Looking at the efficiency specs of the drivers.

Dual Mono is better off on the midbass. Since you are using PR with the subwoofer and the subwoofer is incabin, use stereo 100 bridged to run the subwoofer.

Two miranges per side and 4 ohm final impedance will compensate the lesser efficiency of each driver and also they are in close proximity to the listener along with on axis placement.


----------



## Candisa (Sep 15, 2007)

That's what I tought exactly, happy to know an expert thinks the same way about my system 

greetz,
Isabelle


----------



## Autophile (Nov 10, 2007)

Candisa said:


> That's what I tought exactly, happy to know an expert thinks the same way about my system
> 
> greetz,
> Isabelle


I am no expert. Just have little bit of knowledge and experience .


----------



## Mooble (Oct 21, 2007)

I can't believe I passed up the Dual Mono for $375 on here!!!! 

*kicks own ass*


----------



## Autophile (Nov 10, 2007)

Mooble said:


> I can't believe I passed up the Dual Mono for $375 on here!!!!
> 
> *kicks own ass*


Thats a miss. Should have complemented your system well. Your a/d/s is also nice.


----------



## Hillbilly SQ (Jan 26, 2007)

Mooble said:


> I can't believe I passed up the Dual Mono for $375 on here!!!!
> 
> *kicks own ass*


there's plenty of good ones popping up on heredon't know about the genesis twin mono but the dls twin mono is a current hog according to unpredicatbleacts. he said it sure ran his arc flatline nicely though.


----------



## Hillbilly SQ (Jan 26, 2007)

peter-what's your personal opinion on the phoenix gold xenon amps? they're the best all around that i've run myself but just wondering what your take is on them. when i retire them i intend on their replacements being a huge upgrade.


----------



## Mooble (Oct 21, 2007)

Hillbilly SQ said:


> there's plenty of good ones popping up on heredon't know about the genesis twin mono but the dls twin mono is a current hog according to unpredicatbleacts. he said it sure ran his arc flatline nicely though.

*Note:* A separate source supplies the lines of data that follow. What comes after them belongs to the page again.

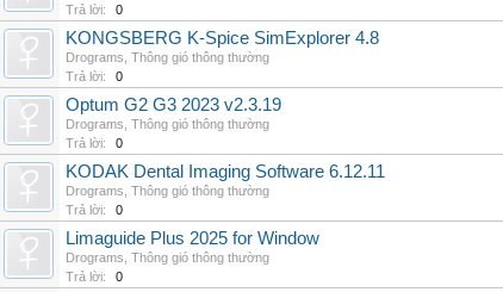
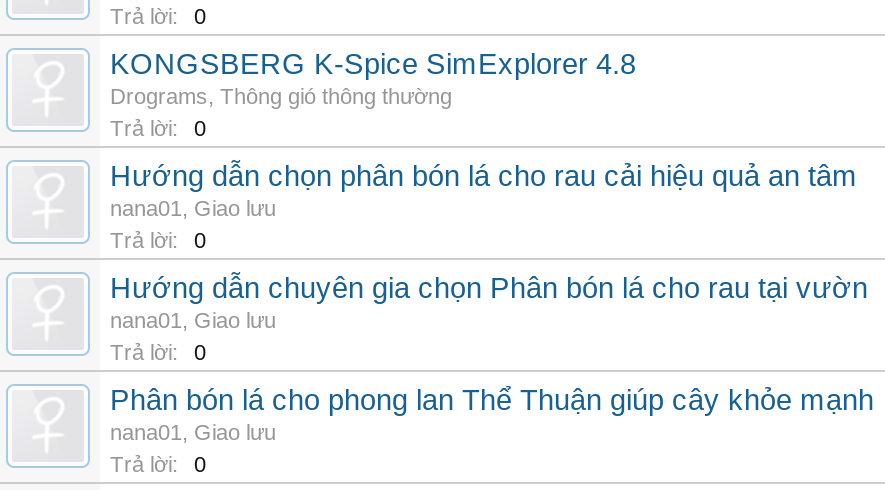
[66,95,281,131] Optum G2 G3 2023 v2.3.19 | Drograms, Thông gió thông thường -> [110,160,858,220] Hướng dẫn chọn phân bón lá cho rau cải hiệu quả an tâm | nana01, Giao lưu
[66,162,385,198] KODAK Dental Imaging Software 6.12.11 | Drograms, Thông gió thông thường -> [110,272,868,332] Hướng dẫn chuyên gia chọn Phân bón lá cho rau tại vườn | nana01, Giao lưu
[66,229,319,265] Limaguide Plus 2025 for Window | Drograms, Thông gió thông thường -> [110,384,874,444] Phân bón lá cho phong lan Thể Thuận giúp cây khỏe mạnh | nana01, Giao lưu

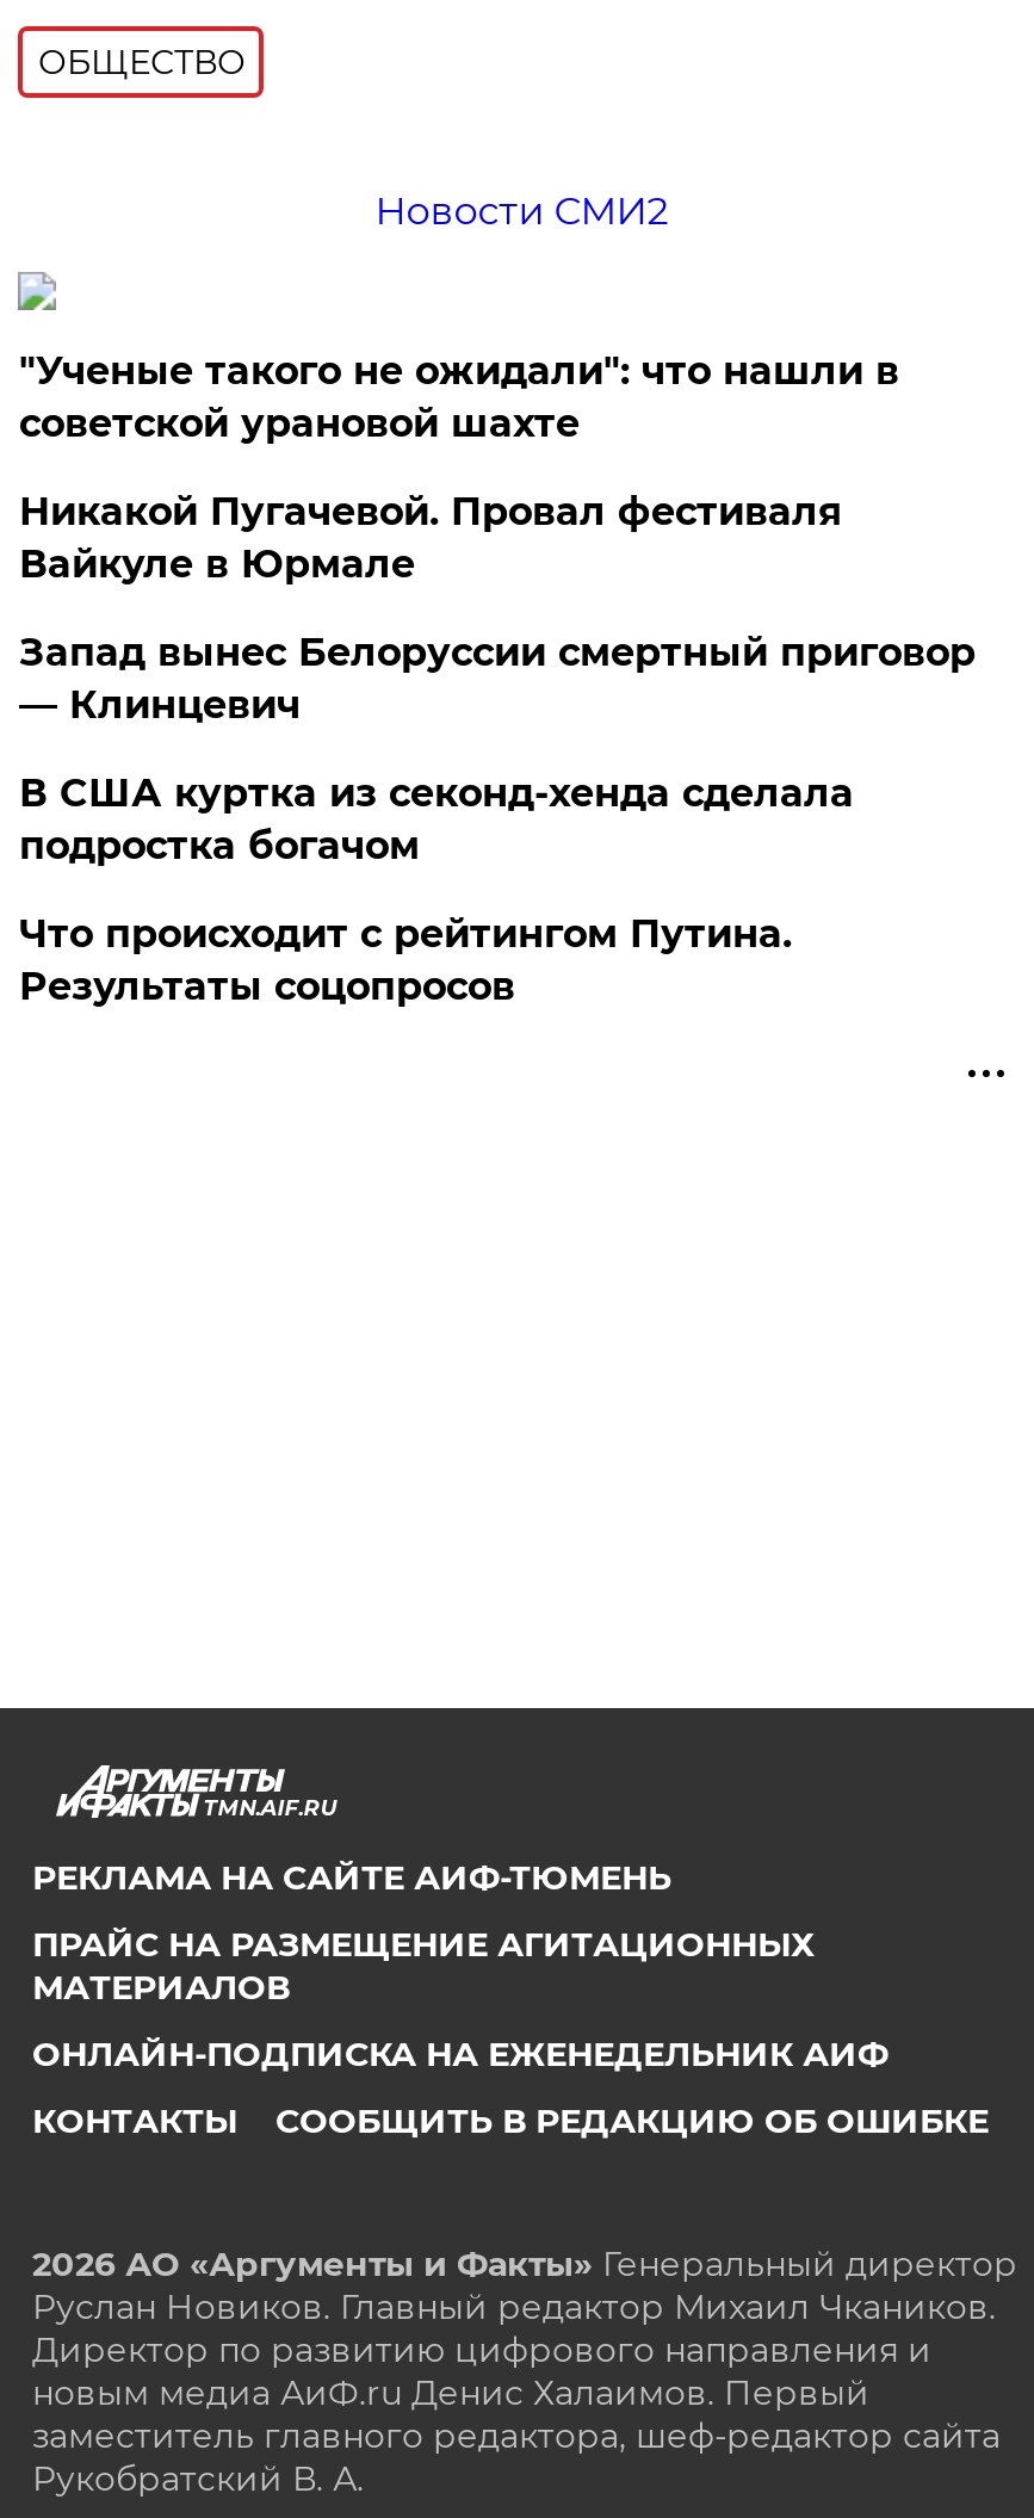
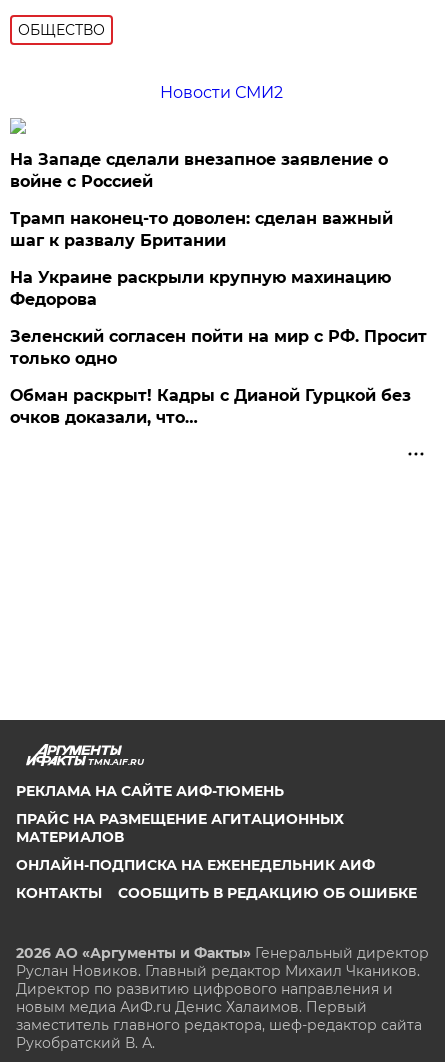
[19,348,899,446] "Ученые такого не ожидали": что нашли в | советской урановой шахте -> [10,150,388,191] На Западе сделали внезапное заявление о | войне с Россией
[19,489,842,587] Никакой Пугачевой. Провал фестиваля | Вайкуле в Юрмале -> [10,209,393,250] Трамп наконец-то доволен: сделан важный | шаг к развалу Британии
[19,630,975,728] Запад вынес Белоруссии смертный приговор | — Клинцевич -> [10,268,391,309] На Украине раскрыли крупную махинацию | Федорова
[19,771,854,868] В США куртка из секонд-хенда сделала | подростка богачом -> [10,327,427,368] Зеленский согласен пойти на мир с РФ. Просит | только одно
[19,911,792,1009] Что происходит с рейтингом Путина. | Результаты соцопросов -> [10,386,411,427] Обман раскрыт! Кадры с Дианой Гурцкой без | очков доказали, что…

They are current hogs for sure. An A3 (dual mono) and an A4 would draw about 200 amps at full power. I already have dimming lights as it is. I think that would wipe me out, but I still want one.


----------



## Gunbir (Jul 17, 2006)

Autophile said:


> I am no expert. Just have little bit of knowledge and experience


Hey I'm the expert. He just knows what I've taught him...


----------



## Autophile (Nov 10, 2007)

I am not Mr. Peter Lufrano, hillbilly. His handle is "autofile". I am from India. However I represent Genesis in India along with the other brands mentioned below.


----------



## Autophile (Nov 10, 2007)

Gunbir said:


> Hey I'm the expert. He just knows what I've taught him...


Yes you are damn right .


----------



## sqshoestring (Jun 19, 2007)

Being a little old school myself I know for sure most amps have a color to their sound. It may or may not be EQ'd out, I never tried as I prefer the least amount of EQ I can use unless I am using DSP. Back in the day if you could get the right sounding amp/speaker combo you were golden, it would yield the least distortion and cleanest sound.

I have no way to test power on an amp, but I can tell you some of the cheap amps put out fairly well. I had some of the intake audiobahns and was impressed given their cost. I tested them like any other amp and they sounded clean and powerful, went loud. I just had an insignia and if all the parts are hooked up in them, they work well too. Have not used in a car though, not yet but plan on testing a few. 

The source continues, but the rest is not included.